Description of the task >> Only the records, exactly as written, belong in the answer; pictures do not.

Dataset entries >>
■ ■ ■

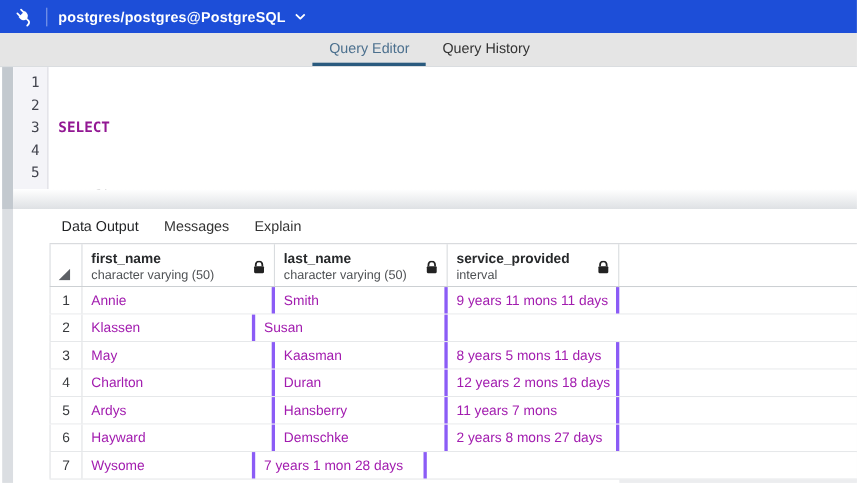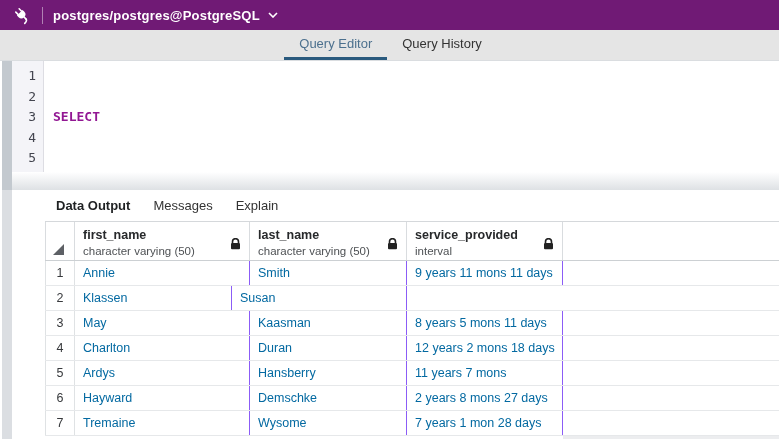"postgres/postgres@PostgreSQL" .titlebar { background: #701a75 -> #1d4ed8 }
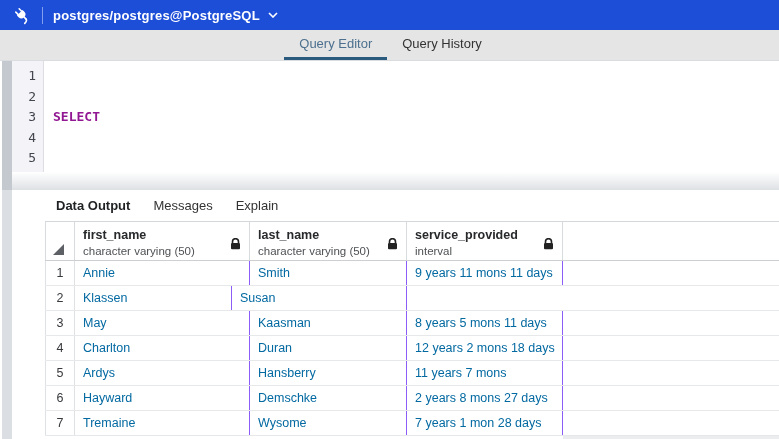"Data Output" .res-tab.active { font-weight: bold -> normal }
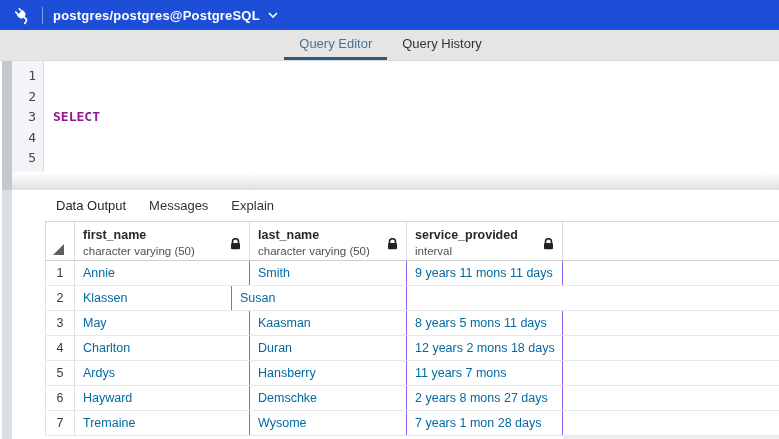"Annie" .cell { border-right: 1px solid #8b5cf6 -> 3px solid #8b5cf6; color: #0369a1 -> #a21caf }
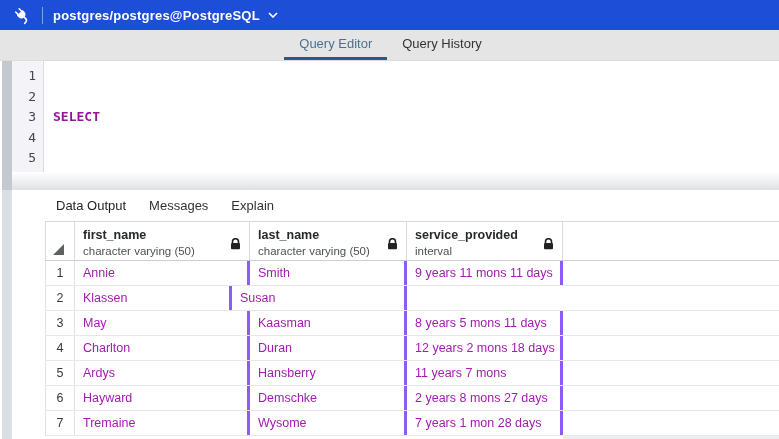"Tremaine" div.cell { html: <div>Tremaine</div> -> none }
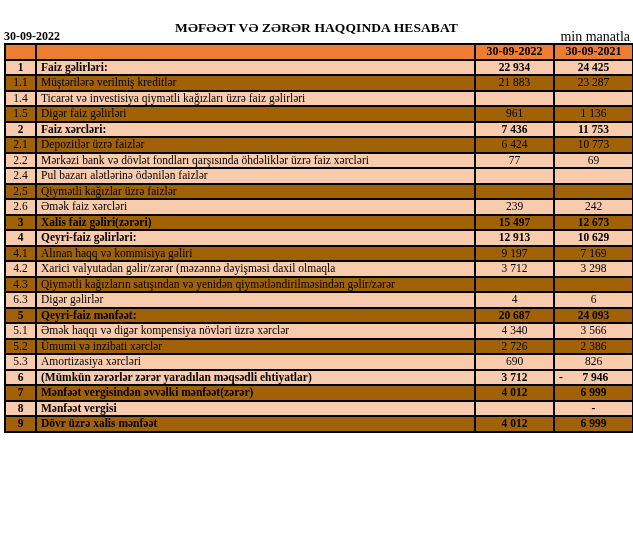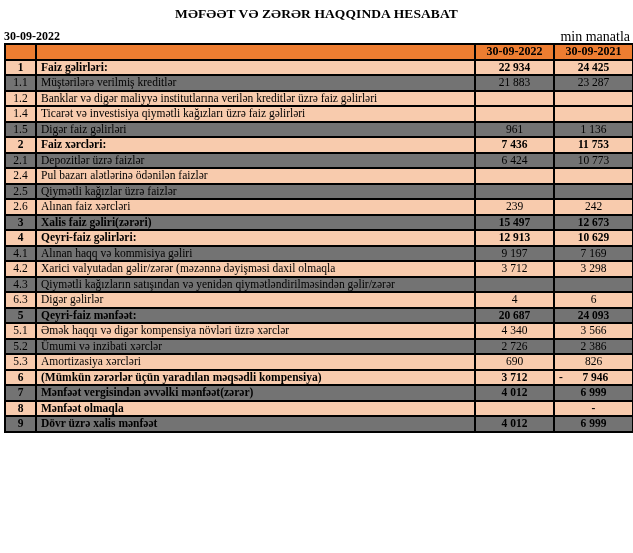"MƏFƏƏT VƏ ZƏRƏR HAQQINDA HESABAT" .title { top: 6px -> 20px }
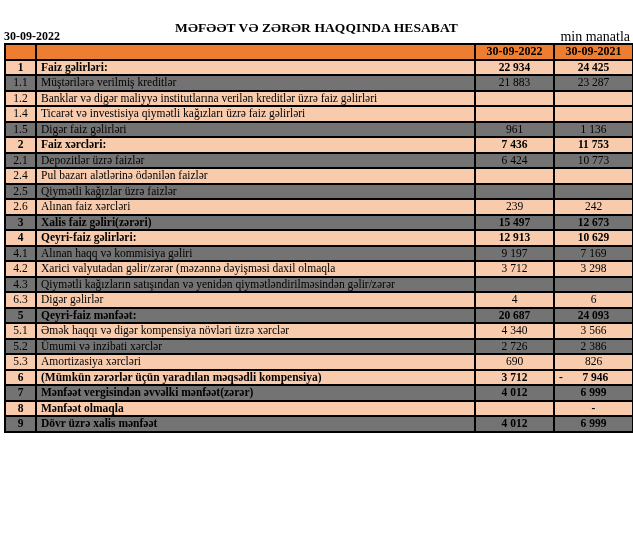"1.1" tr.white td { background: #737373 -> #a16207 }
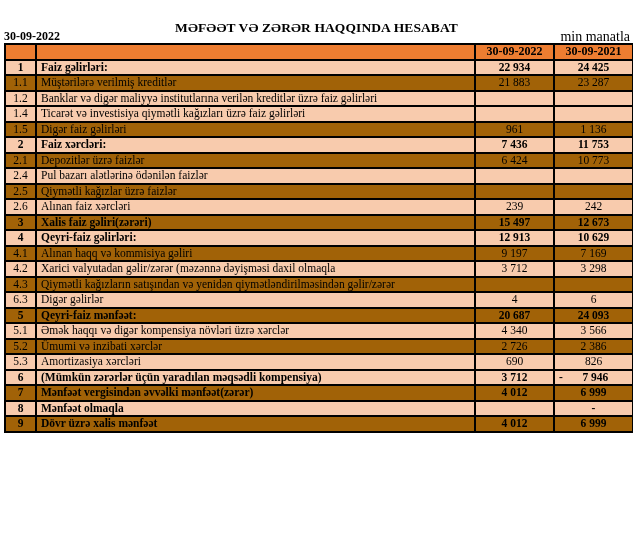"1.2" tr.shade { html: <tr> <td>1.2</td> <td>Banklar və digər maliyyə institutlarına verilən kreditlər üzrə faiz gəlirləri</td> <td></td> <td><span></span></td> </tr> -> none }
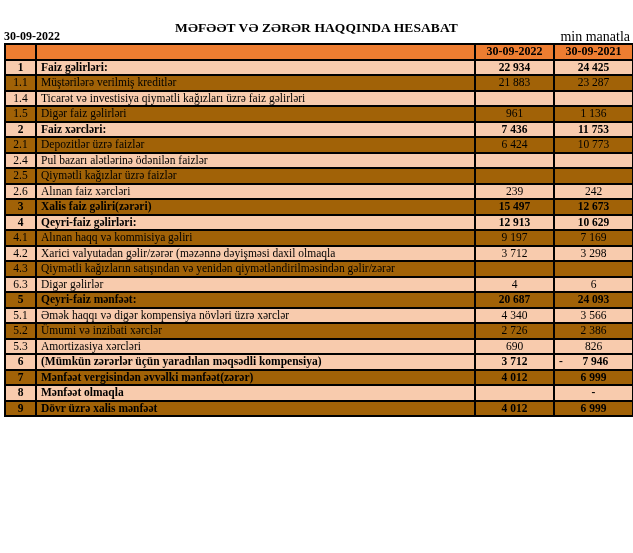"2.2" tr.shade { html: none -> <tr> <td>2.2</td> <td>Mərkəzi bank və dövlət fondları qarşısında öhdəliklər üzrə faiz xərcləri</td> <td>77</td> <td><span>69</span></td> </tr> }
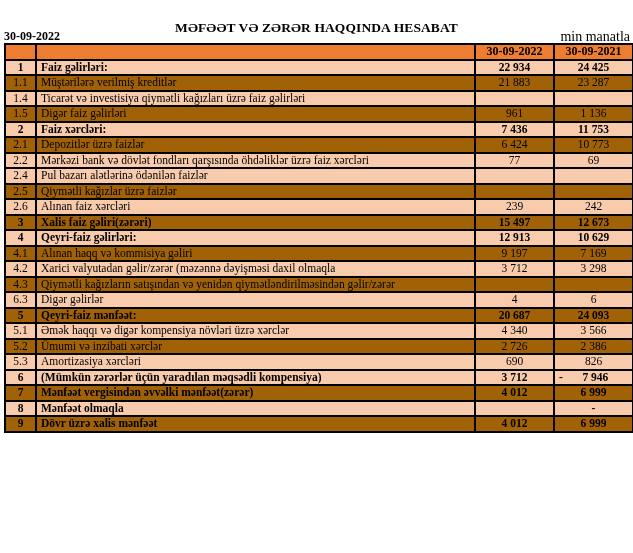"Alınan faiz xərcləri" td { text: Alınan -> Əmək }
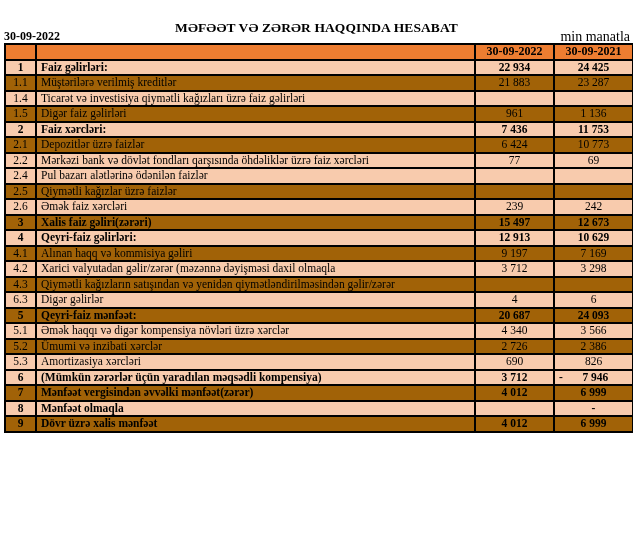"(Mümkün zərərlər üçün yaradılan məqsədli" td { text: üçün yaradılan məqsədli kompensiya -> zərər yaradılan məqsədli ehtiyatlar }
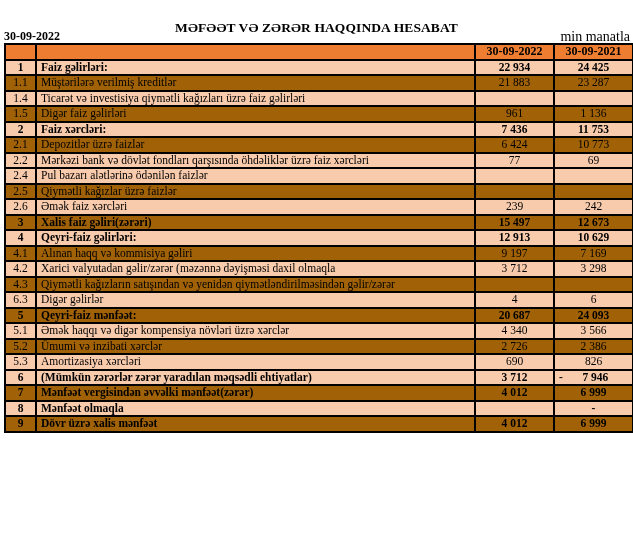"Mənfəət olmaqla" td { text: olmaqla -> vergisi }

■ ■ ■

Task solution >>
"postgres/postgres@PostgreSQL" .titlebar { background: #701a75 -> #1d4ed8 }
"Data Output" .res-tab.active { font-weight: bold -> normal }
"Annie" .cell { border-right: 1px solid #8b5cf6 -> 3px solid #8b5cf6; color: #0369a1 -> #a21caf }
"Tremaine" div.cell { html: <div>Tremaine</div> -> none }
"MƏFƏƏT VƏ ZƏRƏR HAQQINDA HESABAT" .title { top: 6px -> 20px }
"1.1" tr.white td { background: #737373 -> #a16207 }
"1.2" tr.shade { html: <tr> <td>1.2</td> <td>Banklar və digər maliyyə institutlarına verilən kreditlər üzrə faiz gəlirləri</td> <td></td> <td><span></span></td> </tr> -> none }
"2.2" tr.shade { html: none -> <tr> <td>2.2</td> <td>Mərkəzi bank və dövlət fondları qarşısında öhdəliklər üzrə faiz xərcləri</td> <td>77</td> <td><span>69</span></td> </tr> }
"Alınan faiz xərcləri" td { text: Alınan -> Əmək }
"(Mümkün zərərlər üçün yaradılan məqsədli" td { text: üçün yaradılan məqsədli kompensiya -> zərər yaradılan məqsədli ehtiyatlar }
"Mənfəət olmaqla" td { text: olmaqla -> vergisi }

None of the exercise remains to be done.